Ray Longo não poupou críticas a Jiri Prochazka após a mais recente derrota do checo na franquia, ocorrida no UFC 327. Para o treinador, o cenário era de grande oportunidade — mas uma escolha durante a luta acabou custando caro, especialmente diante de um adversário que já chegava com o corpo comprometido.
Prochazka vinha embalado para conquistar, no último sábado, o que seria o segundo cinturão dos meio-pesados. O plano, porém, não se concretizou: Carlos Ulberg sofreu uma lesão na perna ainda durante a luta, mas, em vez de Prochazka aproveitar o momento com a finalização, ele hesitou e acabou nocauteado de forma surpreendente por um Ulberg claramente limitado.
Depois do combate, Prochazka admitiu que se arrependeu de ter dado “misericórdia” ao rival, em vez de insistir na busca pelo nocaute. Longo, por sua vez, disse que tenta entender o que passa pela cabeça de um atleta quando toma uma decisão desse tipo — e foi além, sugerindo que o episódio não pode ser tratado apenas como “erro tático”.
O que Longo disse sobre o “arrependimento” de Prochazka
Em participação no podcast Anik & Florian, Ray Longo afirmou que considera necessário discutir “questões mentais” no MMA, argumentando que o que parece engraçado ou distante em outros contextos pode virar um desastre quando chega a hora de agir dentro do octógono.
Para o treinador, a reação de Prochazka após perceber a condição do adversário teria sido confusa e cara: ele criticou a ideia de “misericórdia” no momento em que o combate ainda exigia proteção total e agressividade para evitar que o outro encontrasse uma janela de contra-ataque.
Longo também ironizou a situação citando um paralelo com um clássico do cinema: ele comparou o comportamento de Prochazka ao enredo do “Karate Kid”, lembrando que o vilão, no filme, orienta seus alunos a provocar dano intencional ao personagem principal. Na visão dele, a comparação faz sentido por causa da forma como a luta teria sido “largada” quando o mais importante, segundo o treinador, era concluir o trabalho.
Lesão de Ulberg, chutes na perna e a leitura do treinador
Apesar de reconhecer que Prochazka seguiu mirando a perna dianteira de Ulberg com chutes ao longo do combate — e de que a outra perna do adversário, em alguns momentos, parecia também falhar —, Longo não acredita que a estratégia tenha sido efetiva caso a intenção fosse realmente chegar ao nocaute.
O treinador declarou que sente pelo atleta lesionado, destacando que Ulberg agora precisa conviver com a percepção de que recebeu uma “chance” por misericórdia. Ainda assim, Longo foi firme na avaliação de que Ulberg cumpriu seu papel: ele poderia ter parado, desistido ou apenas mancado para sobreviver na luta, mas optou por lutar até o fim.

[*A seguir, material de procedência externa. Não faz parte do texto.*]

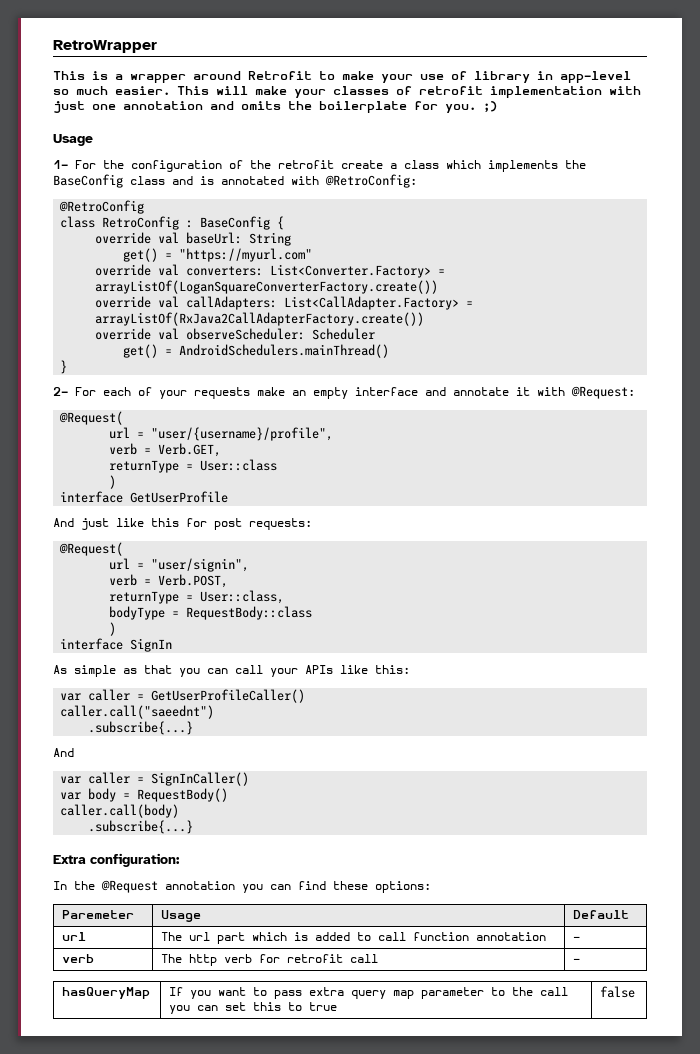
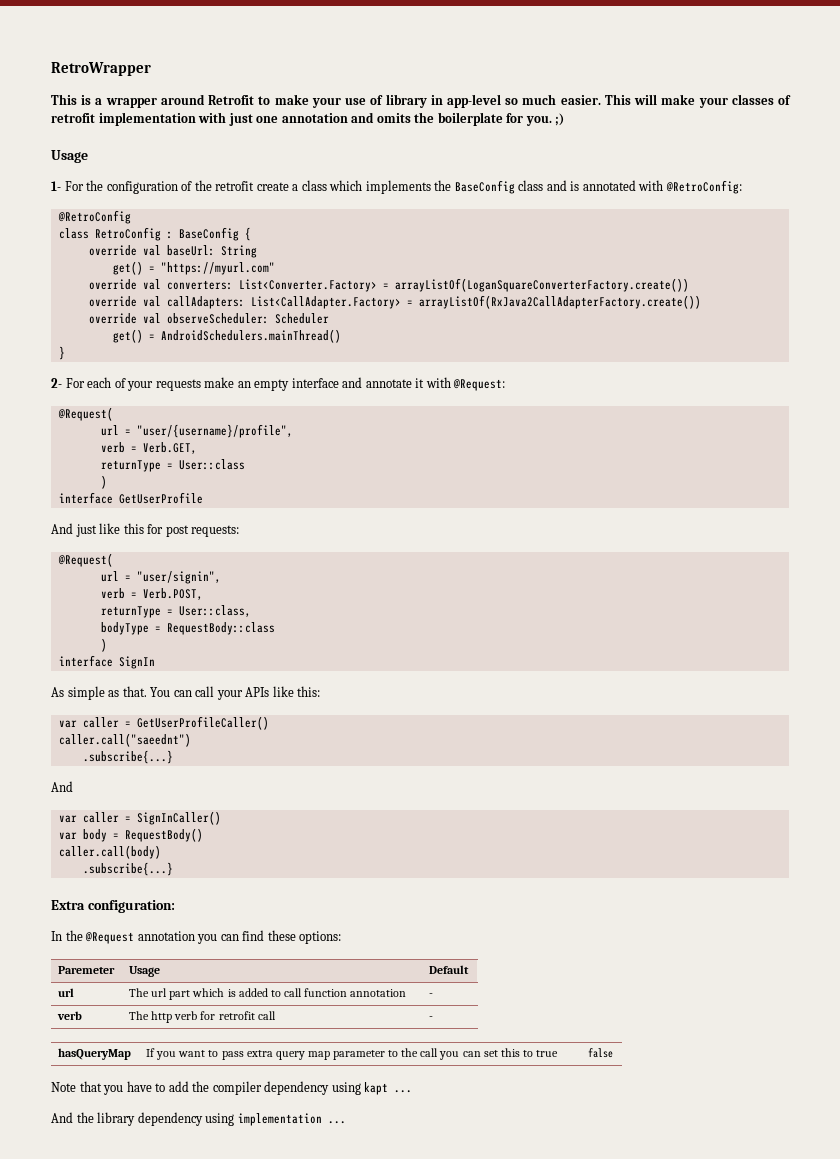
[144,665,200,677] that you -> [122,686,171,697] that. You
(636, 992) none -> [51,1081,413,1095] [51,1112,346,1126] // Note that you have to add the compiler dependency using kapt ... // And the library dependency using implementation ...

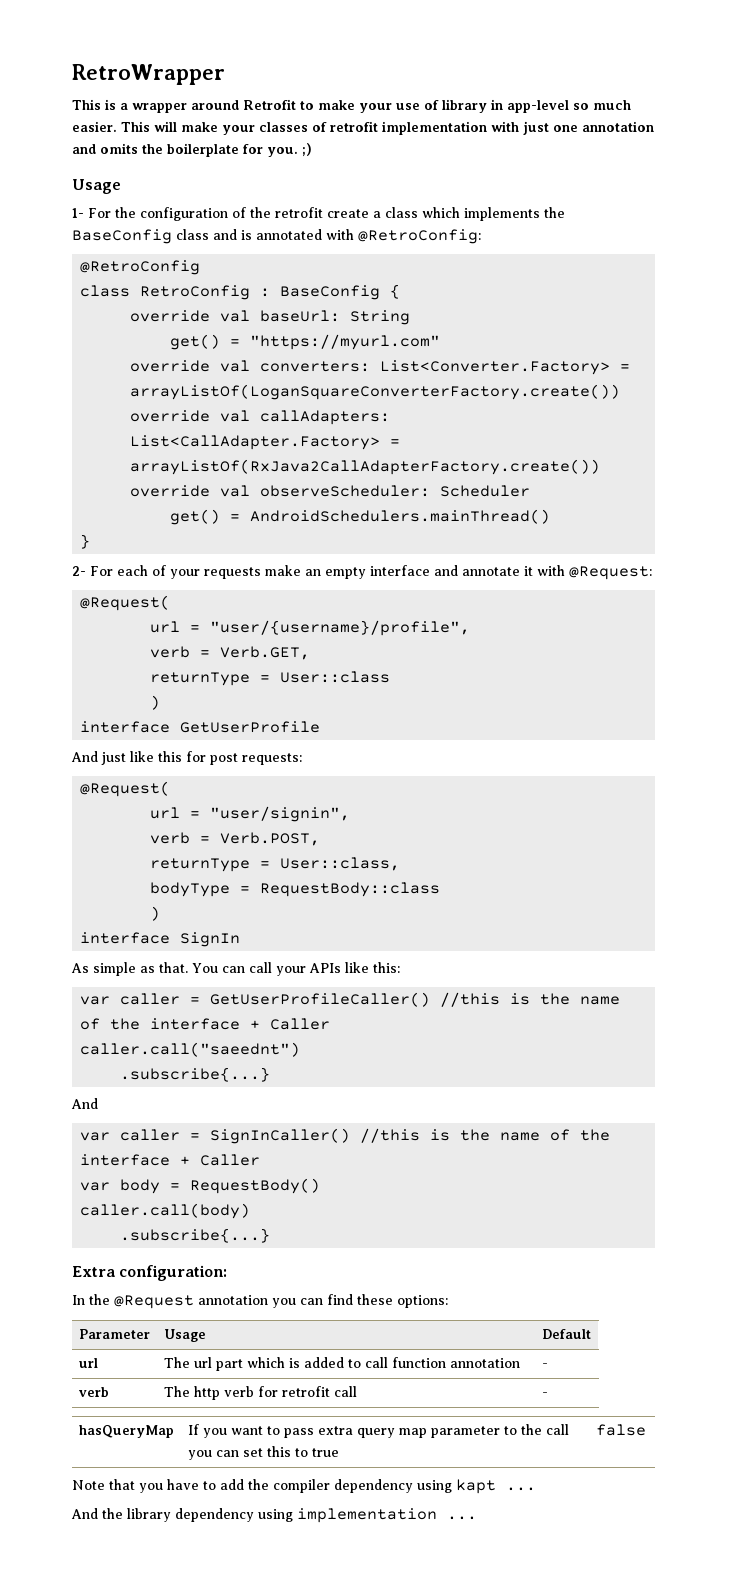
(269, 723) none -> [440,992,621,1007] [80,1018,331,1030] //this is the name of the interface + Caller
(221, 818) none -> [360,1128,611,1143] [80,1154,261,1166] //this is the name of the interface + Caller
[58,966,116,974] Paremeter -> [78,1329,150,1339] Parameter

Nas palavras de Longo, Ulberg merece o resultado que obteve, pois escolheu permanecer competitivo apesar das condições físicas. Já Prochazka, na avaliação do treinador, precisaria conversar com alguém para entender o que aconteceu, já que o que ele enxergou na luta foi “ridículo”.
Ray Longo também argumentou que não dá para sustentar duas coisas ao mesmo tempo: se o lutador decide aliviar o ritmo por consideração, não deveria sair do octógono ao mesmo tempo insatisfeito com o desfecho. Na leitura dele, ou você decide proteger o outro e aceita as consequências, ou você busca finalizar e assume o risco do combate.
A principal lição: proteger-se enquanto tenta vencer
Para Longo, o ponto mais importante que ele acredita que Prochazka esqueceu é o princípio básico dentro do octógono: em qualquer momento, o lutador precisa se proteger o tempo inteiro. E, segundo o treinador, a forma mais segura de evitar que o adversário faça o mesmo contra você é tirar o oponente da jogada antes que ele consiga retaliar.
Longo voltou a elogiar Ulberg, mas reforçou que o que o deixou impactado foi a imprevisibilidade do MMA quando a “porta fecha”. Na visão dele, quando a luta está valendo, qualquer evento pode acontecer — e, por isso, não existe espaço para relaxar.
Ele concluiu dizendo que, quando o combate termina, aí sim faz sentido retomar gestos de respeito e confraternização. Contudo, quando as regras entram em vigor e o octógono está em funcionamento, o treinador afirmou que “a coisa muda” e que, na opinião dele, não importa o que aconteça: a obrigação é lutar com foco absoluto e segurança.
Com isso, Ray Longo resumiu o caso como uma combinação de hesitação, falta de agressividade no momento decisivo e uma leitura equivocada do perigo — exatamente o tipo de detalhe que, no MMA, pode transformar uma vantagem em derrota em questão de segundos.